Schooling is definitely related to health care; some authors suggest a close relation between parents’ better oral knowledge/practices and frequency of diseases such as caries in their children.6, 7 Therefore, it is expected that parents with better health education positively influence the promotion and conservation of health itself and of their children; it is, the more health education/information the more commitment with its care.

Health literacy is defined as “the capacity of obtaining, processing, and understanding basic information on health”8 , 9 leading to the right decisions for its preservation; therefore, if the family is considered a place for education, where we take care of ourselves and of those who need care due to their conditions of vulnerability—in this case the newborn child—it could be a possible setting for achieving committed parents who can create a culture of health, having better resources to identify when—just to mention some examples—their health is affected, complications exist, or damage or negative events require early intervention by the health services.

Increasing people’s knowledge on health, in keeping with the search for better education strategies, is currently one of the challenges of the health sector staff and of dental professionals in particular, especially when dealing with communities with real socioeconomic disadvantages.

Having parents commit themselves—in spite of these deficiencies—to the establishment of healthy habits and practices5 is one of the missions of the health services, especially when the buccal component is ignored or unattended in groups as important as the mother-child couple, to whom preventive programs should be directed in the first place. Studies conducted in Latin American countries suggest that most expectant mothers ignore the causes of emergence and development of the diverse buccal pathologies and therefore they don’t know how to prevent some diseases in their children.10-13

The objective of this study was to explore a group of pregnant women’s meanings about the mouth, oral health/disease and the ways of taking care of themselves and their children, by conversing in the strict sense of the word, it is, by sharing common popular knowledge, built in interaction in several social settings, and technical-scientific knowledge. The purpose of this exploration is no other than identifying whether Oral Health Literacy is present or not in order to plan education programs that promote meaningful learning in pregnant mothers as the first caregivers; having a better understanding of what happens to them will provide more clarity for the solution of everyday problems, or to resort to instances of greater complexity.

 

METHODS

Study population

67 women between the second and third trimester of gestation, with normal systemic conditions, participated in this study. They all were connected to the Caja de Compensación Familiar de Antioquia (Comfama) and resided in the city of Medellín. The sampling was of a theoretical nature because the objective was to generate and connect categories by representing conceptions and imaginaries about oral health. The size of the sample was established for convenience. Pregnant women were invited to participate in the interviews during the meetings for dietary supplement provision of the A Good Start (Buen Comienzo) program, led by Alcaldía de Medellín, addressed to pregnant mothers with high nutrition risk.

All of the participants signed a letter of consent containing the conditions about participation in this study and the risks and benefits derived from it. This work was approved by the Committee of Ethics of the School of Dentistry of Universidad de Antioquia.

Semi-structured interviews with five guiding questions were conducted, and they were recorded, transcribed and analyzed. Each interview was about 45 to 50 minutes long. These interviews were conducted by three researchers who were trained for this purpose.

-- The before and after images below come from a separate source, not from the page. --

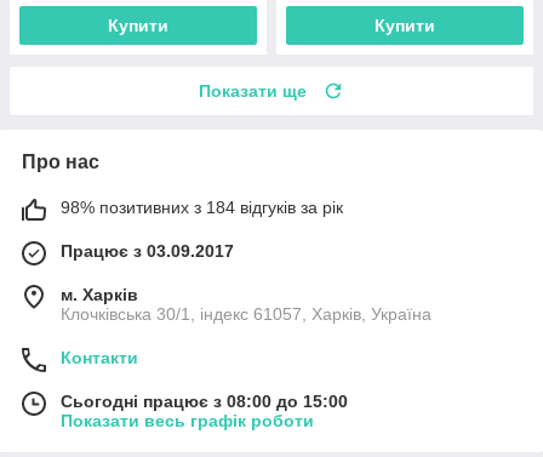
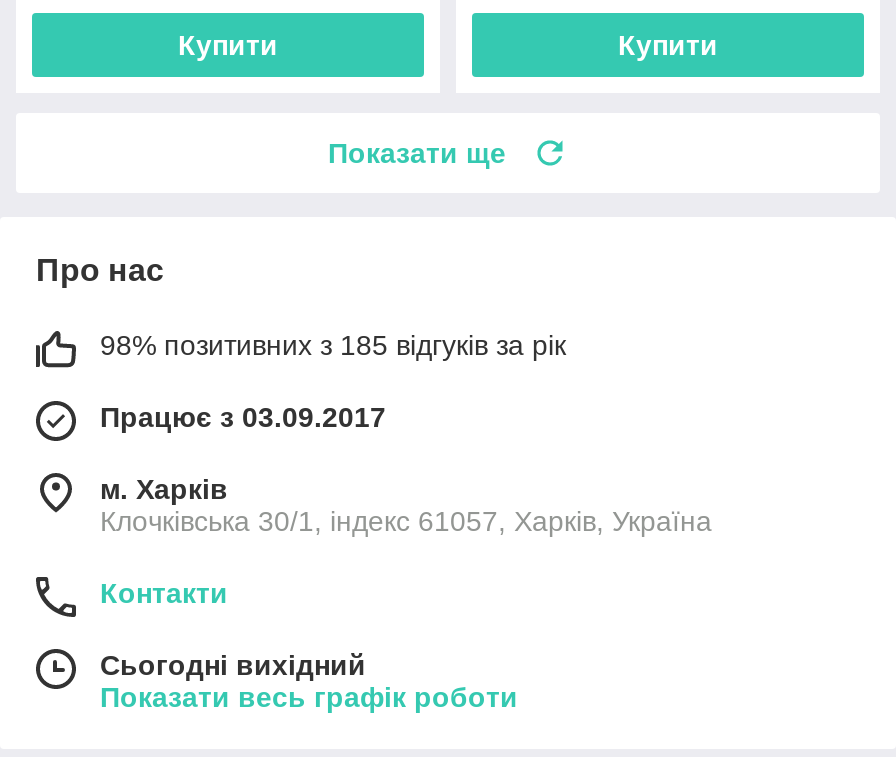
[61,198,343,217] 98% позитивних з 184 відгуків за рік -> [100,330,566,362] 98% позитивних з 185 відгуків за рік
[61,392,348,411] Сьогодні працює з 08:00 до 15:00 -> [100,650,366,682] Сьогодні вихідний

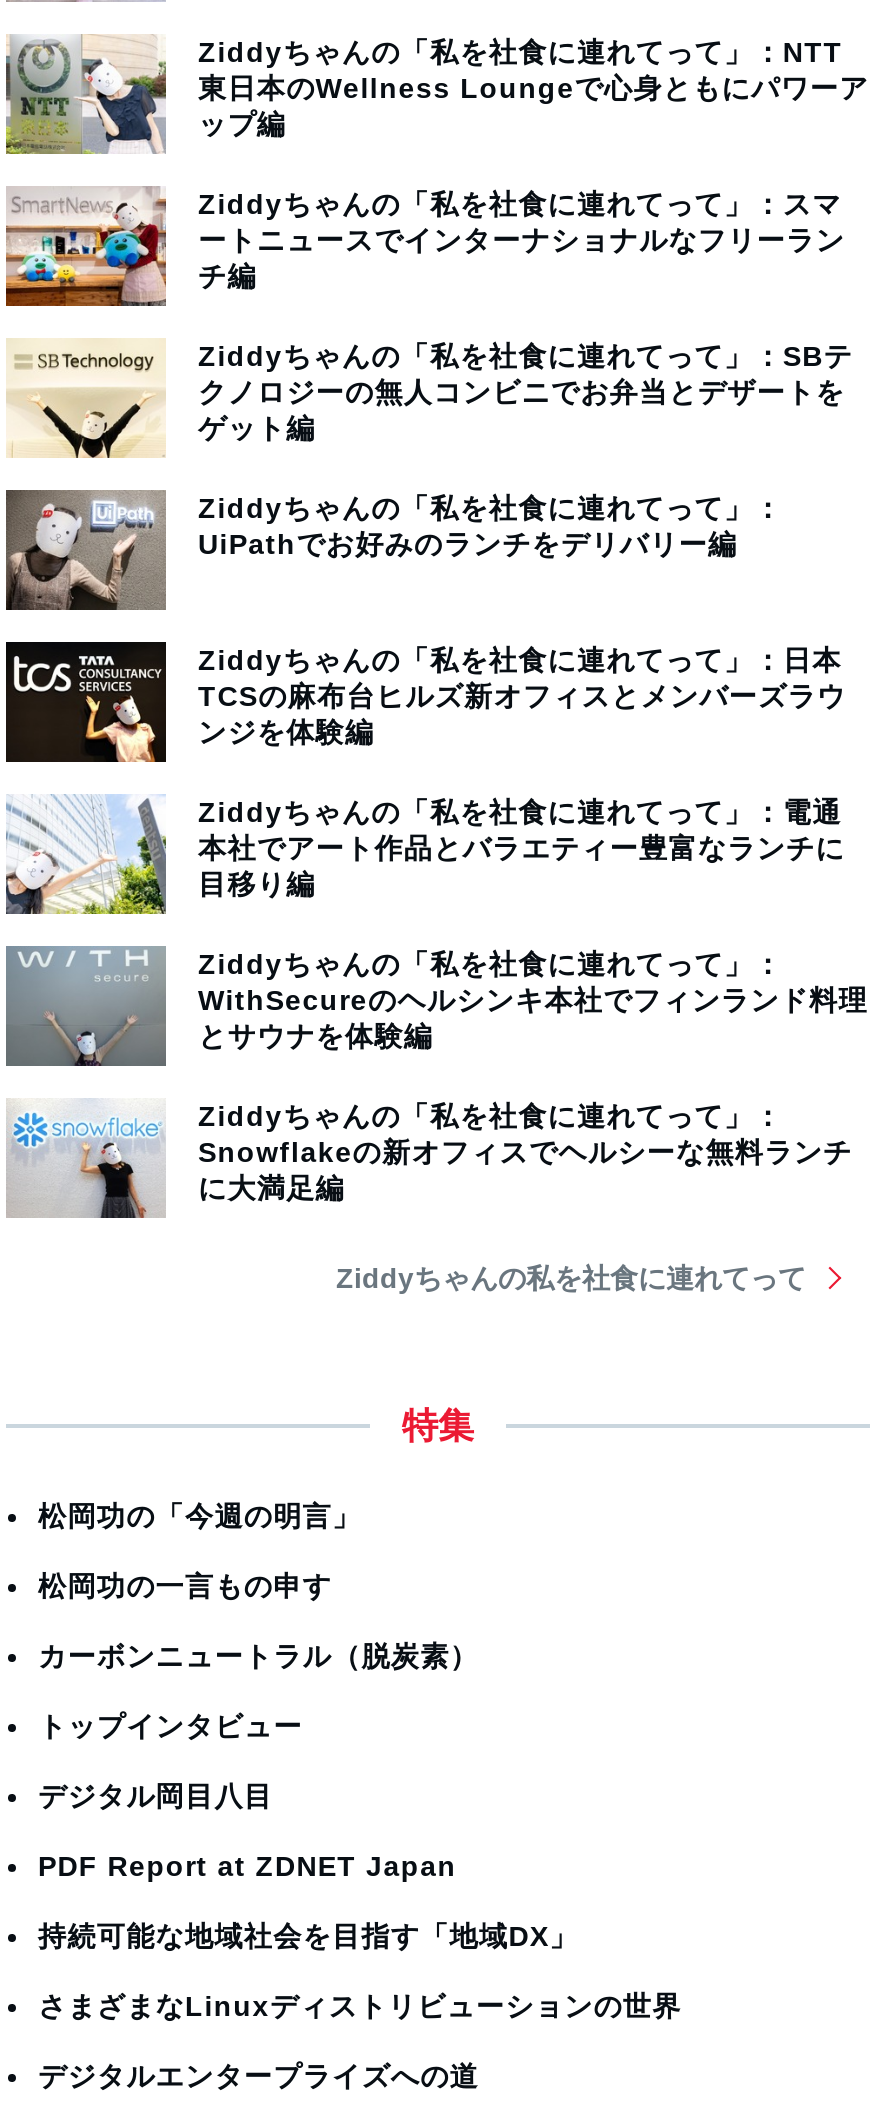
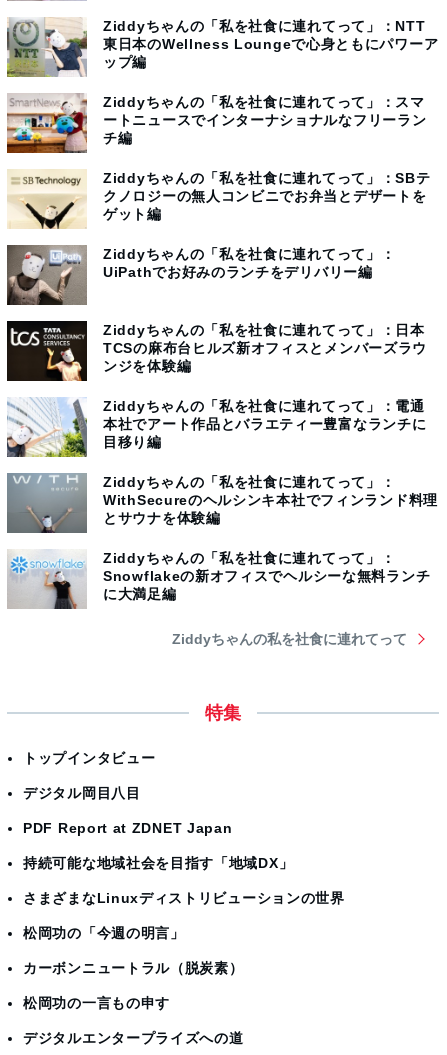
moved [38,1500,479,1672] -> [23,925,244,1011]: 松岡功の「今週の明言」 | カーボンニュートラル（脱炭素） | 松岡功の一言もの申す
moved [38,1710,682,2022] -> [23,750,345,906]: トップインタビュー | デジタル岡目八目 | PDF Report at ZDNET Japan | 持続可能な地域社会を目指す「地域DX」 | さまざまなLinuxディストリビューションの世界

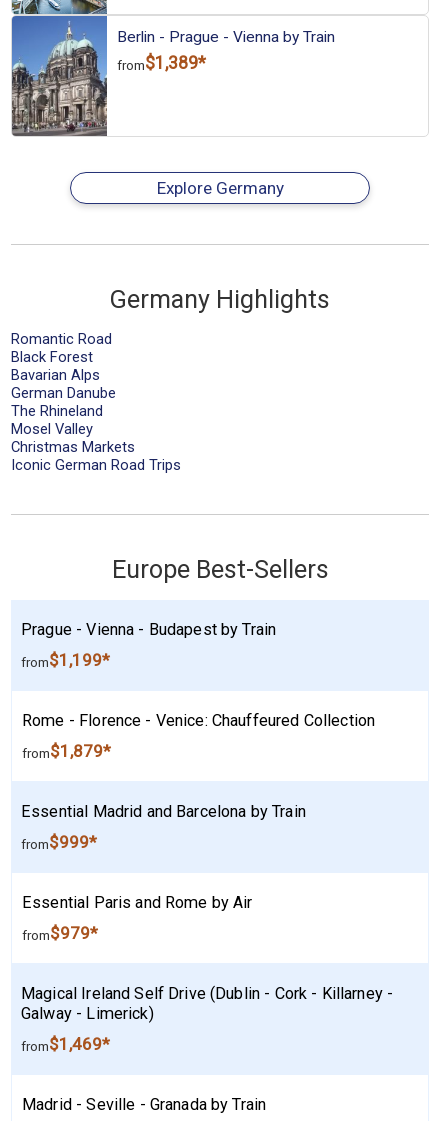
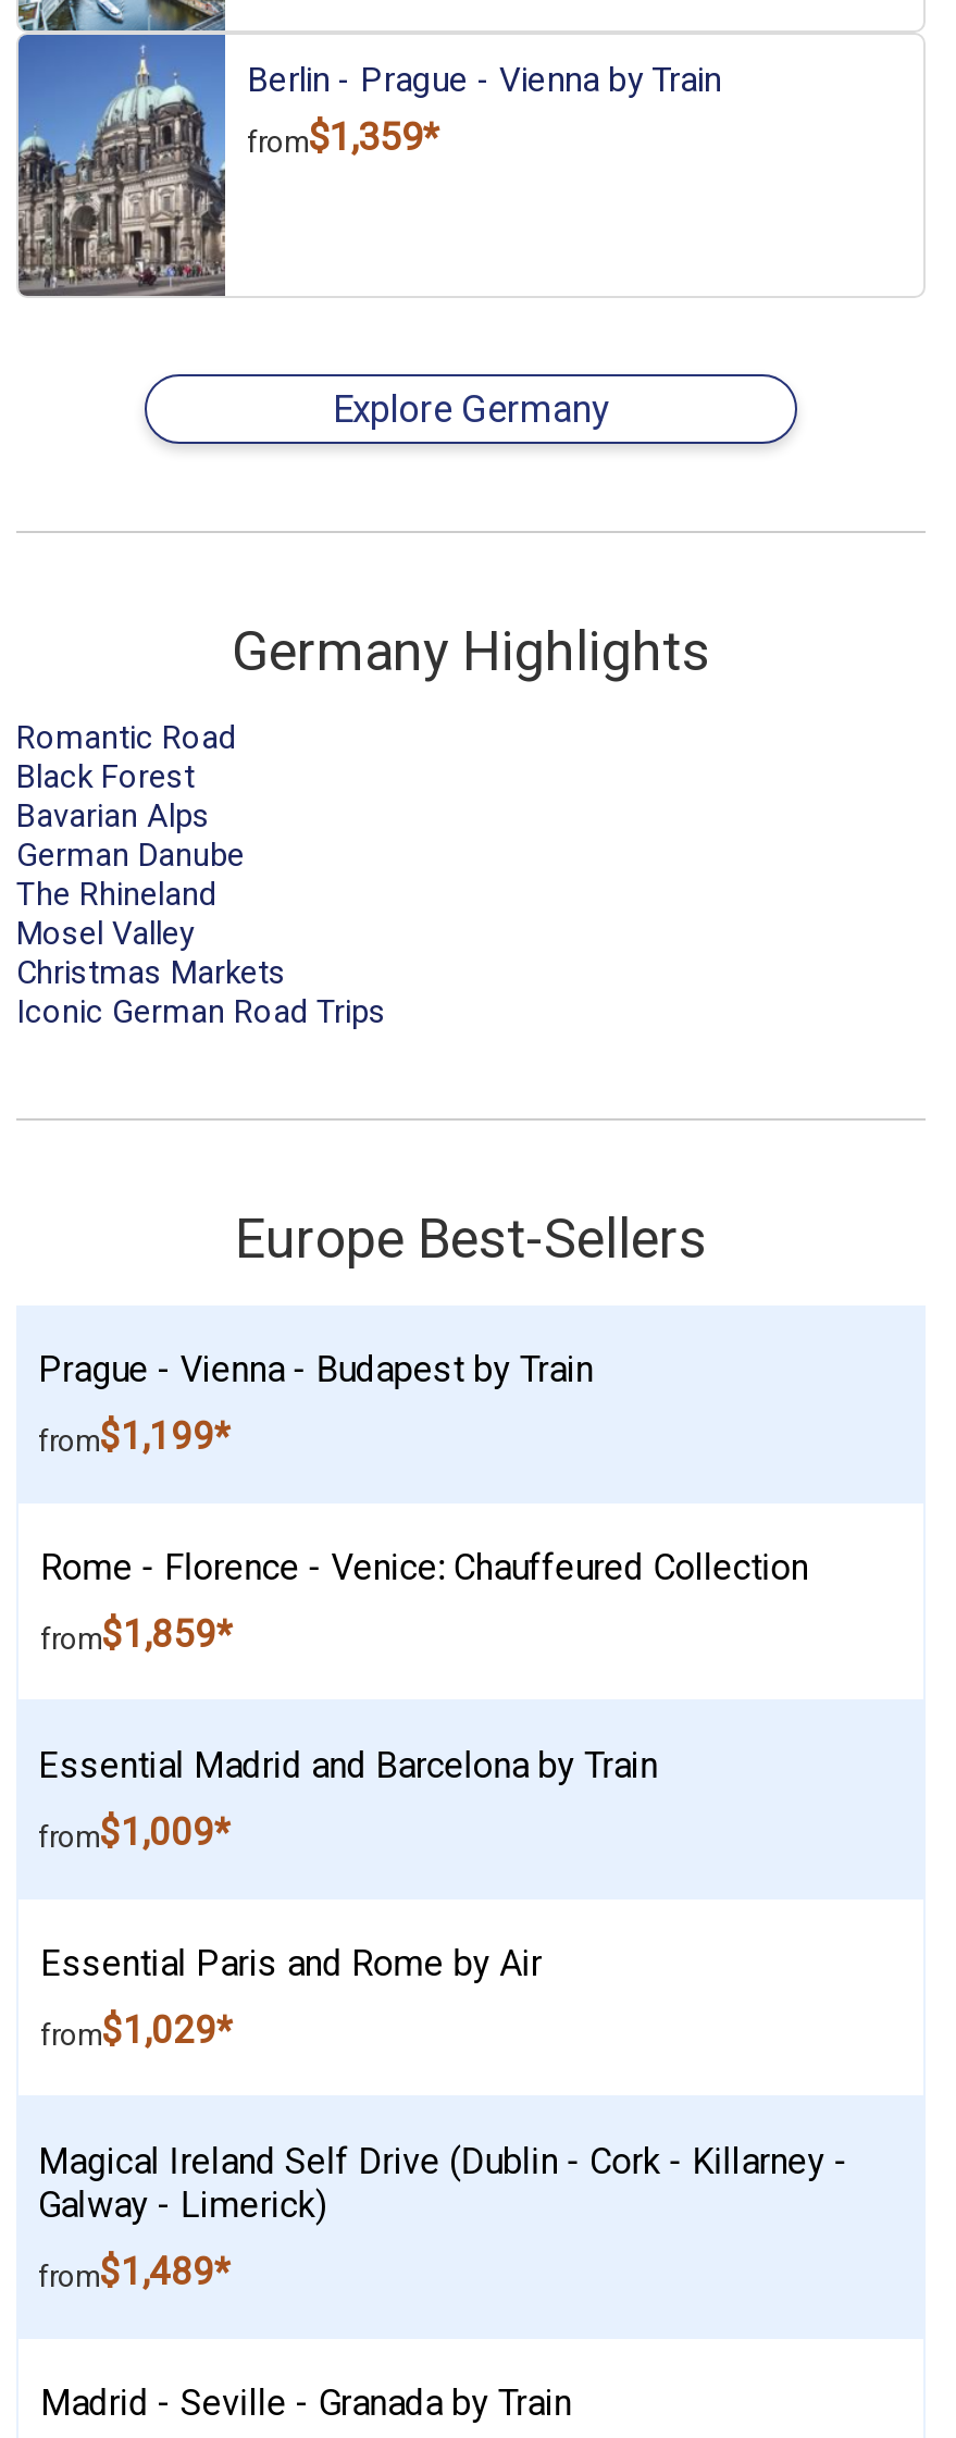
[117,53,206,73] from$1,389* -> [247,115,440,159] from$1,359*
[22,741,111,761] from$1,879* -> [40,1612,234,1656] from$1,859*
[21,832,97,852] from$999* -> [38,1810,232,1854] from$1,009*
[22,923,98,943] from$979* -> [40,2008,234,2052] from$1,029*
[21,1034,110,1054] from$1,469* -> [38,2250,232,2293] from$1,489*

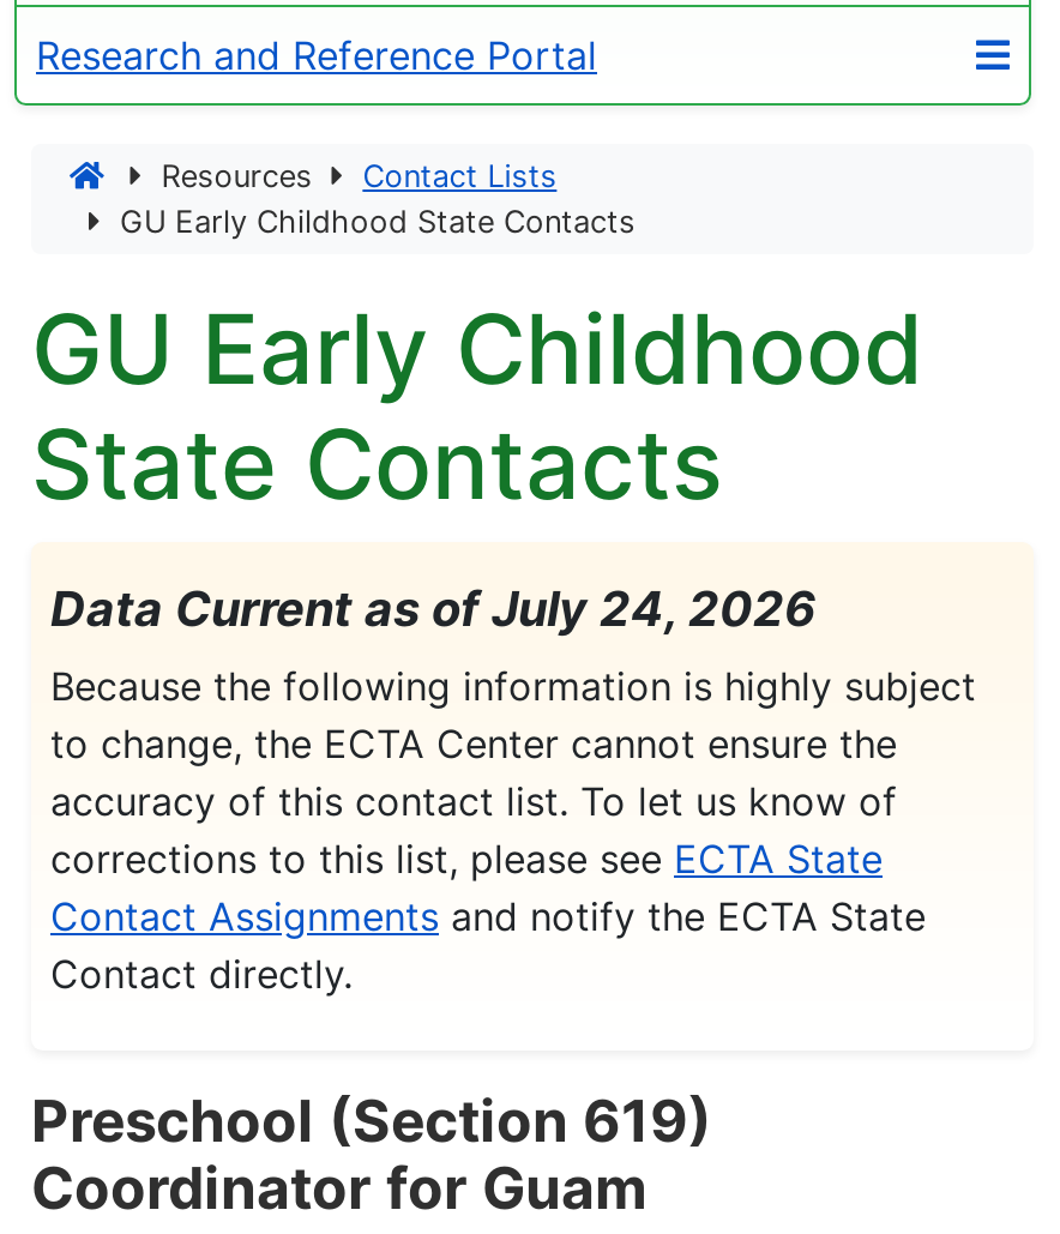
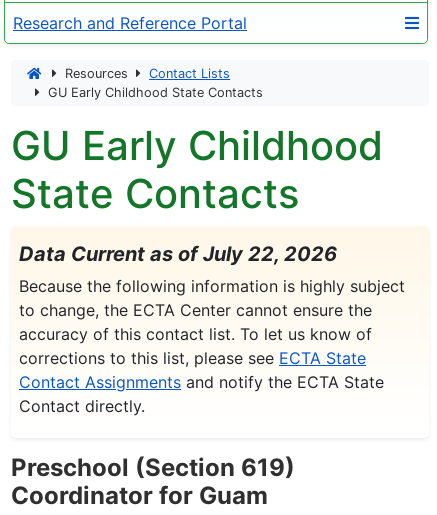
[50,580,815,637] Data Current as of July 24, 2026 -> [19,242,337,266] Data Current as of July 22, 2026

The methodological approach used was ethno-methodology,14 which interprets the reality of the facts, situations and events in which people’s lives take place daily. Data saturation was observed when reaching interview #20; at that point, the interviews were stopped. The analysis was carried out following the interviewee’s expressions, by sorting them in terms of recurrences (similar or equal responses); divergences (different responses), meaningful texts (textual phrases that support the recurrences and divergences), and tendencies (tensions and orientations among the discourses, as identified by the researchers, in order to discuss the results).

 

RESULTS

Socio-demographic data

The pregnant women participating in this study are classified, according to the Sisben (Sistema de Identificación de Beneficiarios de Subsidios Sociales), in socioeconomic levels (estratos) 0 to 3.* 50% of them are single women. Household income is usually provided, on average, by two people, but most of them are housewives. Their homes are usually composed by two to six people, a situation which, compared to the household income, clearly shows the precarious conditions for an expectant woman, who at least requires access to nutrition appropriate to her state (table 1).

Data qualitative analysis

Meaning of the own mouth

When the pregnant women participating in this program are asked about what the mouth means for them, standard statements such these emerge:

“Something very important because we eat through it” (E1).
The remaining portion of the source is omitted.